Compare to SMT (Slate/Moses):
I believe there's a 100% chance these stats will get better. Hardware always gets faster. Algorithms are optimized. Ten years ago, SMT required 1-3 weeks to train an SMT model. Hardware got faster. Academic researchers refined the algorithms. The same will happen over time with NMT. NMT gets faster and more robust, maybe the quality more than 26% over SMT. We'll monitor and bring it to market when it's ready.
SD supports forced terminology translation (anyone know a better term for this?). You create tab-delimited UTF-8 files with source term in the left column and target term on the right. You need to manually tokenize the terms. It's not the best solution, but it will get better. The source and target terms should be naturally cased. So, if you want to translate to "LaserJet", that's what goes in the target (right) column.
There are some discussions on our support forum here on Freshdesk.com. We're not as organized as CafeTran. You have to log-in to read forums, but anyone can create an account. I suggest you read there:
In addition to the terminology files, the traditional SMT community recommends you add your terms to the parallel training data like any other TM. We recently learned how we can improve over this recommendation when you have huge terminology glossaries. I'm not sure when I can implement, but the traditional approach still works.
We haven't done any performance tests, but I can't imagine any change in processing speed when importing glossaries. Re improved recognition result... I'm not sure. When a term is in the terminology file, it can only have one entry. I.e. we don't support translating to from source to multiple translation choices. If the glossary terms are added to the training corpus but not in the terminology, then the statistical frequencies in the language model (i.e. monolingual target data) have the most determine affect on the final translation suggestion. Our Linkedin group (Slate Desktop) is running a workshop now that covers this exact topic. You can join any time and participate.
Also, on our support forum you'll find Igor Goldfarb's comments about his experiments with training data size. His comments are relevant to the "big mama" TM approach. Essentially, quality performance breaks down with these large TMs. Pieter Beens reports that his big mama TM works well, but he feels it could be better. Fair enough.
Quality performance might improve if you take extra steps to normalize them, but this is not part of "out of the box" SD. There are too many variables. SD can be customized, but I always recommend you set a baseline with minimal (baseline) processing. Then increment your improvements.
SD has the ability to split TMX TUs into smaller TMX's based on the text/values in any <prop> tag and values of TU attributes. This is configurable without writing any code. Depending on what values are available in your TMX, you can split into various TMX files by creationid, client, project, and even the x-document value (i.e. original document's file name).
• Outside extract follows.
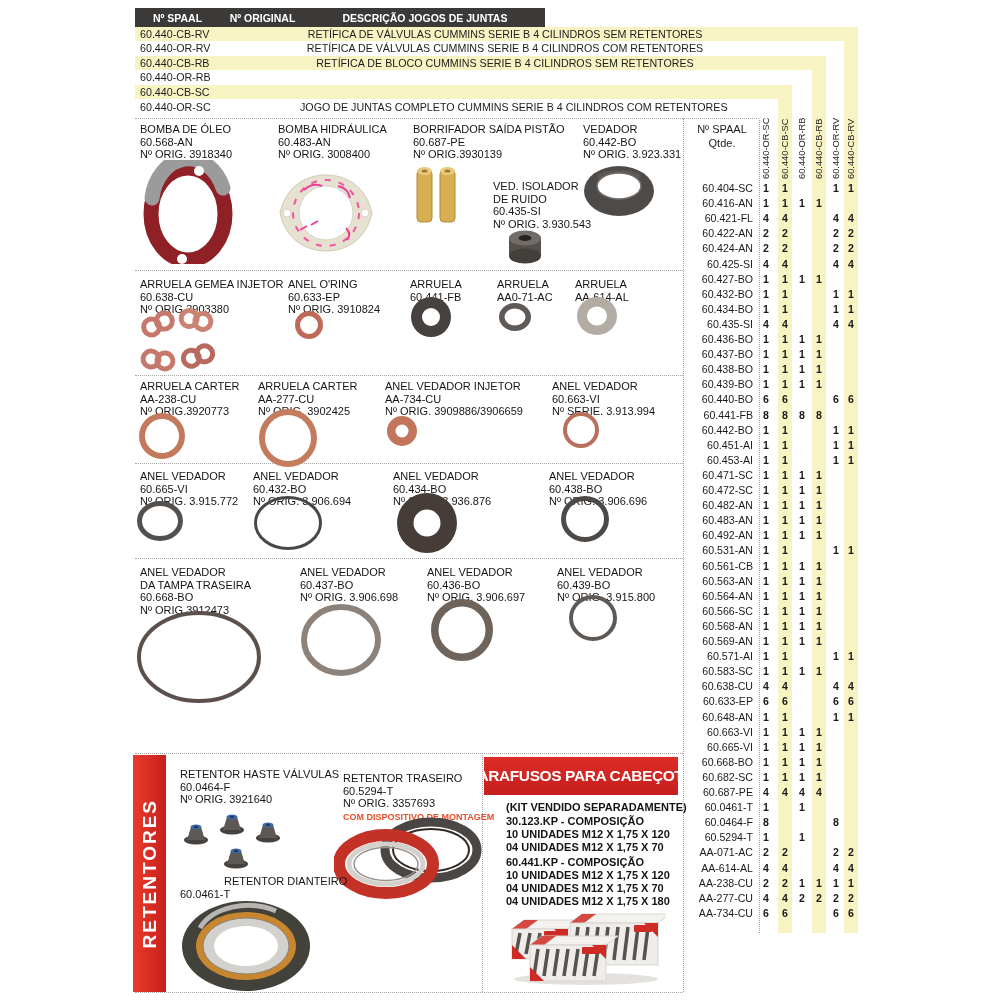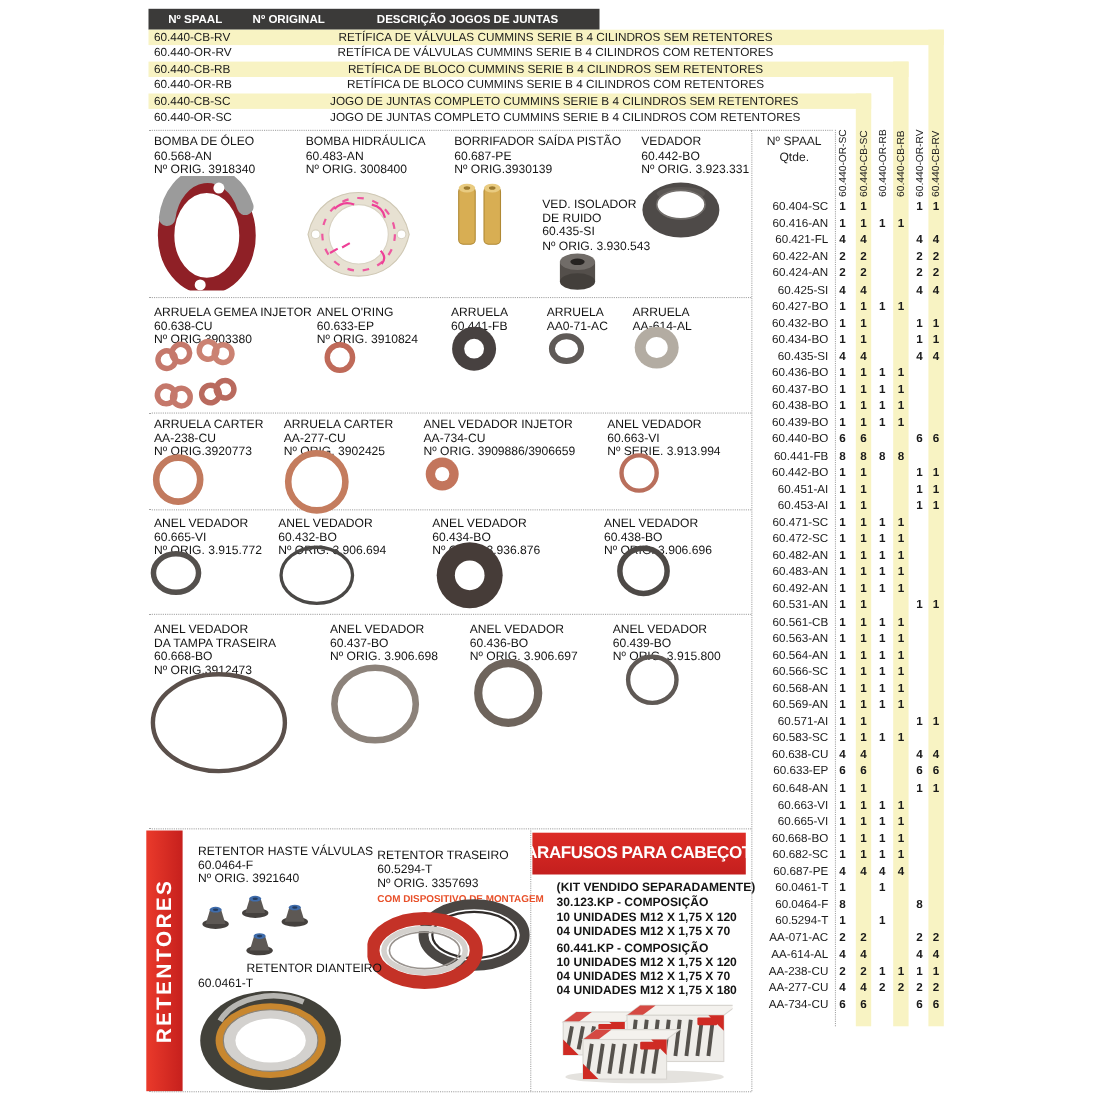"RETÍFICA DE BLOCO CUMMINS SERIE B 4 CILINDROS COM" span.tt-desc { html: <span>RETÍFICA DE BLOCO CUMMINS SERIE B 4 CILINDROS COM RETENTORES</span> -> none }
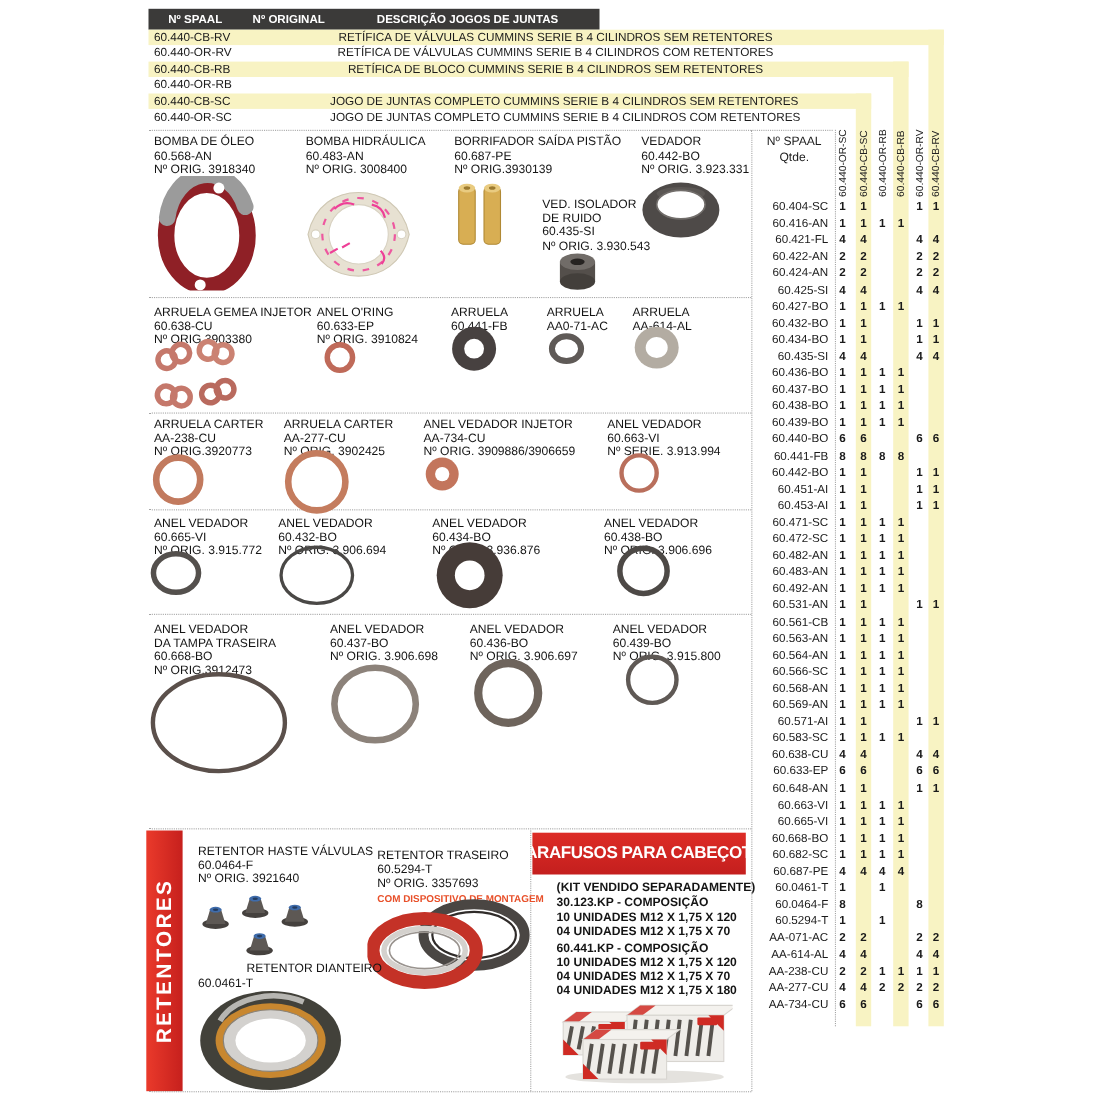"JOGO DE JUNTAS COMPLETO CUMMINS SERIE B 4 CILINDROS SEM" span.tt-desc { html: <span>JOGO DE JUNTAS COMPLETO CUMMINS SERIE B 4 CILINDROS SEM RETENTORES</span> -> none }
You can even re-map these values. For example, if "george" used 5 different creationid values, you can merge them all into one "george" set. Once they're split, you can then re-combine them in any mix to make smaller, focused engines. Of course, this is all undocumented, like all good leading edge new software products :)
Thanks for the update, Tom.
I was wondering about the use of importing my background glossary (big papa) in Slate Desktop. It contains words and word groups like:
the front side
open the front side
I guess that SD will identify these items itself. However, can importing this glossary:
Well, you have to hurry, or else this whole MT approach will get obsolete ...
Neural Machine Translation Improving Fast, Study Finds
A study published on August 16, 2016 claims that Neural Machine Translation (NMT) outperforms phrase-based MT (PBMT) and provides better translations in the “particularly hard” to translate English-German language pair.
In the past, the researchers say, NMT was considered “too computationally costly and resource demanding” to compete with PBMT. Well, NMT literally need(ed) a lot of electricity. However, this has apparently changed beginning 2015, and NMT is now becoming more competitive.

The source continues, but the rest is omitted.